● ACTIVITY: In the entries that follow, how many lines hold the string "Cover"? Give only that number.

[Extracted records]
----------------
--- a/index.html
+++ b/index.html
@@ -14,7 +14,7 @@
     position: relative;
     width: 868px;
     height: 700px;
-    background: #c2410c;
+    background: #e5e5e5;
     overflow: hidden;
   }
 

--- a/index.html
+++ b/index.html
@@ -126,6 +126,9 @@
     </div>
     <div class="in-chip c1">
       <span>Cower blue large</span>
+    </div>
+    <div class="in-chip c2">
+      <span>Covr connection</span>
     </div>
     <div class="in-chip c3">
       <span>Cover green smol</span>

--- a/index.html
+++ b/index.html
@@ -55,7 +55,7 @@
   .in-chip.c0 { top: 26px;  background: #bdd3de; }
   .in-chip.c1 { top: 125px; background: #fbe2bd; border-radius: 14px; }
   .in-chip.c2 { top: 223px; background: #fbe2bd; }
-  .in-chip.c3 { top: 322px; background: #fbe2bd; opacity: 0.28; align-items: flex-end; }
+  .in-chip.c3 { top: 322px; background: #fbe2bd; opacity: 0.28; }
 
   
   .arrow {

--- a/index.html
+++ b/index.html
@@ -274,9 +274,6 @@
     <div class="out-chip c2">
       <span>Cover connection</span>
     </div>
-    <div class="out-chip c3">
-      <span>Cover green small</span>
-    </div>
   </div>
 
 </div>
----------------
● EXERCISE OUTPUT: 3